On the fees they write specifically:

Transaction fees. Unlike other decentralized Bitcoin mixing protocols, CoinParty does not bundle mixing transactions into one joint transaction with many inputs and outputs. Instead, CoinParty issues one transaction with one input and a few outputs per mixing input, i.e., n separate transactions. As of today, Bitcoin transactions smaller than 1 KB can be safely sent without fees [7]. Transactions in CoinParty do not exceed this size and would not require any transaction fees at all. If desired, transaction fees τ can be paid nevertheless. Input peers then commit at least ν +τ funds to Ti but only ν funds are transferred in the mixing transaction Ti ν→ Oπ(i).
I wonder how hard it would be to set something like this up. I would definitely use it on a regular basis.
 

Justus Ranvier

Active Member
Aug 28, 2015
875
3,746
I love the fact that they have taken away the need for transaction fees. (The coin mixer in dark wallet for example, need transaction fees.) And it's more anonymous than Coinjoin.They write that:
I don't think "no fee" mixing is ever going to be practical or reliable.

In order to perform joins, you need people who provide liquidity.
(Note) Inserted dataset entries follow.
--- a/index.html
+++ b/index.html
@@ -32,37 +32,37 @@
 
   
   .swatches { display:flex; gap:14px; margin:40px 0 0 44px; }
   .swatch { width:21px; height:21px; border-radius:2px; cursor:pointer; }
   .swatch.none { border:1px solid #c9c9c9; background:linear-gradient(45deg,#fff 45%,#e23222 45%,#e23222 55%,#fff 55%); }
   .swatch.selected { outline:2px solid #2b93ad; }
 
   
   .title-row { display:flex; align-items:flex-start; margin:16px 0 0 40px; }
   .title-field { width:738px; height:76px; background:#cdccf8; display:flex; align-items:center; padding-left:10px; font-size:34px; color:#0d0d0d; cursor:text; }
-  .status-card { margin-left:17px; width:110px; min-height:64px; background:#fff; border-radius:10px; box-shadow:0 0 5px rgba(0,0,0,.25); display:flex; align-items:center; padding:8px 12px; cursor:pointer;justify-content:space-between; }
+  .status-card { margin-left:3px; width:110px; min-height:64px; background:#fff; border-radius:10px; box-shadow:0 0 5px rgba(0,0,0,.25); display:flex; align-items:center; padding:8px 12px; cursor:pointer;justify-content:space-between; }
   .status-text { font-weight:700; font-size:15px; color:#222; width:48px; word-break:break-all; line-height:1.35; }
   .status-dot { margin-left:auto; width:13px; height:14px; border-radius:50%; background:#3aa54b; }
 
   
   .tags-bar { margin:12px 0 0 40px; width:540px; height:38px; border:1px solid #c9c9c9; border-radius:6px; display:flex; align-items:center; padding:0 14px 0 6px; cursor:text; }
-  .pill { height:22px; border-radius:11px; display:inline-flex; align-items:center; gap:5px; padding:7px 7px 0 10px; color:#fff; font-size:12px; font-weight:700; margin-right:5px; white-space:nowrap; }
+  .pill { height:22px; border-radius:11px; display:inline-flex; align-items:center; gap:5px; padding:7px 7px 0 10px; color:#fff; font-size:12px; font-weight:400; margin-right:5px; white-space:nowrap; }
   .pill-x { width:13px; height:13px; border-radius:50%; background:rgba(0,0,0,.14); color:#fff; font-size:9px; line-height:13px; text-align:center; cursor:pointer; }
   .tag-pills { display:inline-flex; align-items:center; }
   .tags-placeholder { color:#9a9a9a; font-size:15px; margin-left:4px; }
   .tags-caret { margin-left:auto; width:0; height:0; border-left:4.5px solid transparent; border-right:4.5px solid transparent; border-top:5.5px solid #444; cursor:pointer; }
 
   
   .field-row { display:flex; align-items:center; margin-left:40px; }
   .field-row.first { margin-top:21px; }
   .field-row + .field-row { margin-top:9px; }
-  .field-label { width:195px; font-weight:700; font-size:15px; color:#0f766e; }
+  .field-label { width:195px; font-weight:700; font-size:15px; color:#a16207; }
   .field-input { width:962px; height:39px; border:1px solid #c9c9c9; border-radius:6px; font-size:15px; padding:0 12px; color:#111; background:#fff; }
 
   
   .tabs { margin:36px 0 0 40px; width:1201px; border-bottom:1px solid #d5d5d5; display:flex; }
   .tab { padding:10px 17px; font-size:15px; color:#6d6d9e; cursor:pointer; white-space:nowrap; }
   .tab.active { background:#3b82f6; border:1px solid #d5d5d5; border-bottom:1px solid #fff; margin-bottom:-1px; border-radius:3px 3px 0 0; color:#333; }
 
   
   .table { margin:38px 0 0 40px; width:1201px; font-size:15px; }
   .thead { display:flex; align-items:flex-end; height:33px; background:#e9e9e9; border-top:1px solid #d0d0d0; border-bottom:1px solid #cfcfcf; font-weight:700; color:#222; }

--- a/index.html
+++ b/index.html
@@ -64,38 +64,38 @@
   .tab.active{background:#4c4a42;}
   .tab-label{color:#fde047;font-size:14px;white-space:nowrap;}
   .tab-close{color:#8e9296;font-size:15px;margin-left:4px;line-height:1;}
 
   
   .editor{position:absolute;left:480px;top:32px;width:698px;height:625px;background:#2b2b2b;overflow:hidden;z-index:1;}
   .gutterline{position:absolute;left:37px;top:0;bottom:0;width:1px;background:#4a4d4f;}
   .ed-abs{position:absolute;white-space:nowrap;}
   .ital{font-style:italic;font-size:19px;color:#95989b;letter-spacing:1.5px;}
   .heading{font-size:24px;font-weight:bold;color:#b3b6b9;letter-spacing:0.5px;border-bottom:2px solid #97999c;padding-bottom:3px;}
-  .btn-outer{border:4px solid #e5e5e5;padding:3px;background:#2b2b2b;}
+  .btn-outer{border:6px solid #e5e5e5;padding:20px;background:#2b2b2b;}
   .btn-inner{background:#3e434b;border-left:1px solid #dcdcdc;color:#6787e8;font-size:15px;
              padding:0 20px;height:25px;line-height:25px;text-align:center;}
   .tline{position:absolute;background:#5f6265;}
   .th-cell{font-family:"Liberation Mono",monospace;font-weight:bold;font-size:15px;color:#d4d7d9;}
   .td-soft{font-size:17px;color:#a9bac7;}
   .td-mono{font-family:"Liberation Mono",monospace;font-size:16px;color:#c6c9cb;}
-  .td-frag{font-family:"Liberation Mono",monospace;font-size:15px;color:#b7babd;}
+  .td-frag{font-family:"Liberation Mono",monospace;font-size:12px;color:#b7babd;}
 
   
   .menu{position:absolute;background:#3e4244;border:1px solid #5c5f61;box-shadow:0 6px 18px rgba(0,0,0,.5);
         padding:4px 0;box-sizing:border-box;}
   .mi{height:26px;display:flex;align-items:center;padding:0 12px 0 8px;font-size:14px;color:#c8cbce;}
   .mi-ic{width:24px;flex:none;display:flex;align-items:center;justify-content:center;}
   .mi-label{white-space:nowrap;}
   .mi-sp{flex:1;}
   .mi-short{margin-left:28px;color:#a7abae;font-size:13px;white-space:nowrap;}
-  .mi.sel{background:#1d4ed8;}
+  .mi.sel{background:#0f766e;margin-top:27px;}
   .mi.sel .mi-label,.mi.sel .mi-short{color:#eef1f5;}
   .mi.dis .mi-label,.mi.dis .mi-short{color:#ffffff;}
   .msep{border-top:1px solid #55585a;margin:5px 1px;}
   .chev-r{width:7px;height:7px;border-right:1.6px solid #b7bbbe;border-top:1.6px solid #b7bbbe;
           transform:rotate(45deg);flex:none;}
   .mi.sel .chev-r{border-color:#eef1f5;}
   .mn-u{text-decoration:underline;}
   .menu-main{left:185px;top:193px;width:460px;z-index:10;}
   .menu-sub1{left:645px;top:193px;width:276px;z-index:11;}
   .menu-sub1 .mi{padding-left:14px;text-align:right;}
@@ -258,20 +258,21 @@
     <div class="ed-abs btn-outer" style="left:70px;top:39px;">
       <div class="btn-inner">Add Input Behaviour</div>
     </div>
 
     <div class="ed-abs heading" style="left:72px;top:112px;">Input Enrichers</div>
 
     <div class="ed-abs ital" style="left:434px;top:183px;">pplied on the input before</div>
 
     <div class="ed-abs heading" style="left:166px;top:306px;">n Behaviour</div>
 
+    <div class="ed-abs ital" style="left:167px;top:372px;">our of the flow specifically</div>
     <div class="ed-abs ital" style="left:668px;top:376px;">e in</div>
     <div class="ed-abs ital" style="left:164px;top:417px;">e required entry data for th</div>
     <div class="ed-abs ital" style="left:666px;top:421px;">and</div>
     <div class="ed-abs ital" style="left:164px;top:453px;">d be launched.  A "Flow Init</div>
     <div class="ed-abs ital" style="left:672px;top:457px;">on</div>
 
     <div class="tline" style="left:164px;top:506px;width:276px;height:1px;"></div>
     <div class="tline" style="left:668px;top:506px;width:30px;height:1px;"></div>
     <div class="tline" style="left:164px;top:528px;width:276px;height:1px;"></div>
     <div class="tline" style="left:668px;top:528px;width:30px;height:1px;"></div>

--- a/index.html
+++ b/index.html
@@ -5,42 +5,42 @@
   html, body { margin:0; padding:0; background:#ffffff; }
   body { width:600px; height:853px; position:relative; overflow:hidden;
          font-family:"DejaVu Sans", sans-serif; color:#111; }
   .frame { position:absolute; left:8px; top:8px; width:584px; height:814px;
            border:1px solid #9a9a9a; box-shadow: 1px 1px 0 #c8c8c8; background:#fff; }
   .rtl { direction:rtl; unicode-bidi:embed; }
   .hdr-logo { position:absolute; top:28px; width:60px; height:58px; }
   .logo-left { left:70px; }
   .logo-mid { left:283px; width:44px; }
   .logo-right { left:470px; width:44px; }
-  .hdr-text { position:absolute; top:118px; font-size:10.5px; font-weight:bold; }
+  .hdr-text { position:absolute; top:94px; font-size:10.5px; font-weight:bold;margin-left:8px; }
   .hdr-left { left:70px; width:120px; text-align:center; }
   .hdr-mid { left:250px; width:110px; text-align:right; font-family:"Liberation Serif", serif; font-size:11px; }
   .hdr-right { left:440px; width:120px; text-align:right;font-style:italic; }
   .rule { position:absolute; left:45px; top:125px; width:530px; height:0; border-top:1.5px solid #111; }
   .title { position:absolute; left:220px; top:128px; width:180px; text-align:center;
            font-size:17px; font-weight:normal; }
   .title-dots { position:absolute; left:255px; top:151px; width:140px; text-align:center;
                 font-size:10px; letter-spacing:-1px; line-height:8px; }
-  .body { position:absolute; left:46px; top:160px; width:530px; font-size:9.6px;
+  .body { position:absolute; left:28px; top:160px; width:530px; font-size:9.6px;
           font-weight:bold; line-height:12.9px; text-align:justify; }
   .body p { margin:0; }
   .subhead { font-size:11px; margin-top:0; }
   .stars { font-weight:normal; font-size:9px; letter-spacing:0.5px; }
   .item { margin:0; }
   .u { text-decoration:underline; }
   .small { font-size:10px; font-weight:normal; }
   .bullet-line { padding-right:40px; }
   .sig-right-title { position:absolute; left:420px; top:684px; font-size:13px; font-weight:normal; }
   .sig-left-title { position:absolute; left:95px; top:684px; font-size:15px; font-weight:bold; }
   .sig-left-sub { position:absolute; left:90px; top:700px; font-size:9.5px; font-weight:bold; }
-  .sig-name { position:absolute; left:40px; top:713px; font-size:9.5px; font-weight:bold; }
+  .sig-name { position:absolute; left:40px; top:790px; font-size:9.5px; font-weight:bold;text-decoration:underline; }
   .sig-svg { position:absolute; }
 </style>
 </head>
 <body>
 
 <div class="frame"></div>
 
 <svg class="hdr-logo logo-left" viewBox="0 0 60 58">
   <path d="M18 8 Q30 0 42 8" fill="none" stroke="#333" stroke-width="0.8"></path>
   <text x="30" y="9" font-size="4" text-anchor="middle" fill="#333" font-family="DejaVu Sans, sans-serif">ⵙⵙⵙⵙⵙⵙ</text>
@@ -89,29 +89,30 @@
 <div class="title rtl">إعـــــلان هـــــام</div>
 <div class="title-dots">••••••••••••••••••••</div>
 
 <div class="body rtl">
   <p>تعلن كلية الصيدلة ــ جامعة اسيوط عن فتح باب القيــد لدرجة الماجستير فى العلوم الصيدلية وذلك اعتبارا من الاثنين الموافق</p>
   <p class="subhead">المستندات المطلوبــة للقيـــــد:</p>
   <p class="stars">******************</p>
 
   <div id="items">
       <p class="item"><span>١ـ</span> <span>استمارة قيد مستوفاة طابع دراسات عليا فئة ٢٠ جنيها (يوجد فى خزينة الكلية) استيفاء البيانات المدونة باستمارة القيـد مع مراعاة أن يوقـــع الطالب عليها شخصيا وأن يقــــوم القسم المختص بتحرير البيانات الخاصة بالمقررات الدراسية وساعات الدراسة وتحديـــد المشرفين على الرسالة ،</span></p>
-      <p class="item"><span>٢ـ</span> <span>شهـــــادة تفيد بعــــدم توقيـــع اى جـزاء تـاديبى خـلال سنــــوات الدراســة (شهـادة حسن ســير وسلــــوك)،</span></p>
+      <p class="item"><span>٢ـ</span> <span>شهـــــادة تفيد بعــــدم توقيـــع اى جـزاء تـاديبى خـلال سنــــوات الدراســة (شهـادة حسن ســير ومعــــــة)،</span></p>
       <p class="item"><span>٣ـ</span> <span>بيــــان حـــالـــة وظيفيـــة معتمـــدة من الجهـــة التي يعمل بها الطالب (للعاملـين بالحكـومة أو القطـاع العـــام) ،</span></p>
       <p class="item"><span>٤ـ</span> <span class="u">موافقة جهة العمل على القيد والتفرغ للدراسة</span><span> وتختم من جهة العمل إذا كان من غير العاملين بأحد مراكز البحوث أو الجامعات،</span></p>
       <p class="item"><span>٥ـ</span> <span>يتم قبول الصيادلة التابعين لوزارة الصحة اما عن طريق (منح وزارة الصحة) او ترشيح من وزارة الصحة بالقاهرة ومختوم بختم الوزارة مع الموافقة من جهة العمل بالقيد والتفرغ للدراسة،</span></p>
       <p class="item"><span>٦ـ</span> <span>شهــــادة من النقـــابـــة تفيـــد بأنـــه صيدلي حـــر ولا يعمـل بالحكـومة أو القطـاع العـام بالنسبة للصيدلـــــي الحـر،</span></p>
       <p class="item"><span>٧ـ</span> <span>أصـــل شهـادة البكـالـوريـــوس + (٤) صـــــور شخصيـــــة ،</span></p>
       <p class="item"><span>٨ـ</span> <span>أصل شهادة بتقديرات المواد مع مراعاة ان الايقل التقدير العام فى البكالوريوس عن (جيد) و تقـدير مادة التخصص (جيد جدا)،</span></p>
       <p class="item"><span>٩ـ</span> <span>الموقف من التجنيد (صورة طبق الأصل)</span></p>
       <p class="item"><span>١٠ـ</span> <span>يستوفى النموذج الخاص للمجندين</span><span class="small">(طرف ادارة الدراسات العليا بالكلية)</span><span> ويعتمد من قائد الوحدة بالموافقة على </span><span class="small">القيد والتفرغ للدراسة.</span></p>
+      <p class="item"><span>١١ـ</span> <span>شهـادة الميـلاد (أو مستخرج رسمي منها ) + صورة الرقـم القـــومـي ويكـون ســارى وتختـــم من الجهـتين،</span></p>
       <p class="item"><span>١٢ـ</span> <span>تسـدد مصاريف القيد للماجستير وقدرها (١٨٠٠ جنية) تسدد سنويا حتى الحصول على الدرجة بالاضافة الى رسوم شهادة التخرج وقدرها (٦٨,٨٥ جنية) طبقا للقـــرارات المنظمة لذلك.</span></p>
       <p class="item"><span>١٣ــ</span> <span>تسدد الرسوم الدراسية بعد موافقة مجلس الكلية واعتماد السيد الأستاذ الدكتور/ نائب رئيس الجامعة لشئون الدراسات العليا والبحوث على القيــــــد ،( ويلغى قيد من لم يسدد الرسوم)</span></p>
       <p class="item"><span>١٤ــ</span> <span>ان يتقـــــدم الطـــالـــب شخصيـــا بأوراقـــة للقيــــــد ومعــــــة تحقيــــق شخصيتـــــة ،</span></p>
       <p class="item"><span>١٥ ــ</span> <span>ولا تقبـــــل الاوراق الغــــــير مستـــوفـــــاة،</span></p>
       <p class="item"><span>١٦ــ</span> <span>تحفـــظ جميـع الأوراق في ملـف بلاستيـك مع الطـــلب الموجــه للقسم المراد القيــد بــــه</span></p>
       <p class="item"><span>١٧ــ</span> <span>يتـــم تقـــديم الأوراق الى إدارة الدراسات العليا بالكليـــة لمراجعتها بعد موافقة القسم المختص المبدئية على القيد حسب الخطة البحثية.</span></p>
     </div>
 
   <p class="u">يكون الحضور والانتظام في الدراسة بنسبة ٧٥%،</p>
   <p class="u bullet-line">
Providing liquidity accrues both risk and opportunity cost. If that cost is not paid for, then the makers never show up.

JoinMarket got this right.
 

Windowly

Active Member
Dec 10, 2015
157
385
@Justus Ranvier There shouldn't be any risk to provide liquidity.

I assume some people will offer liquidity at a cost, and some will do it for altruistic reasons. (I would definitely be willing to provide liquidity for altruistic reasons.)

Regardless, the competition will drive the mixing costs towards zero.
 

Zangelbert Bingledack

Well-Known Member
Aug 29, 2015
1,485
5,585
@Windowly

Not toward zero, but toward the opportunity cost of having those coins tied up, essentially the market interest rate (plus risk factors, though those may be negligible), because while your coins are tied up in joins, you miss out on the interest those coins could be earning for you if they were loaned out. Or more simply, if 10% of your coins are continually in joins, you can only have 90% of your coins continually available to do something else.

Now this cost will be very low, of course, so free might not really matter.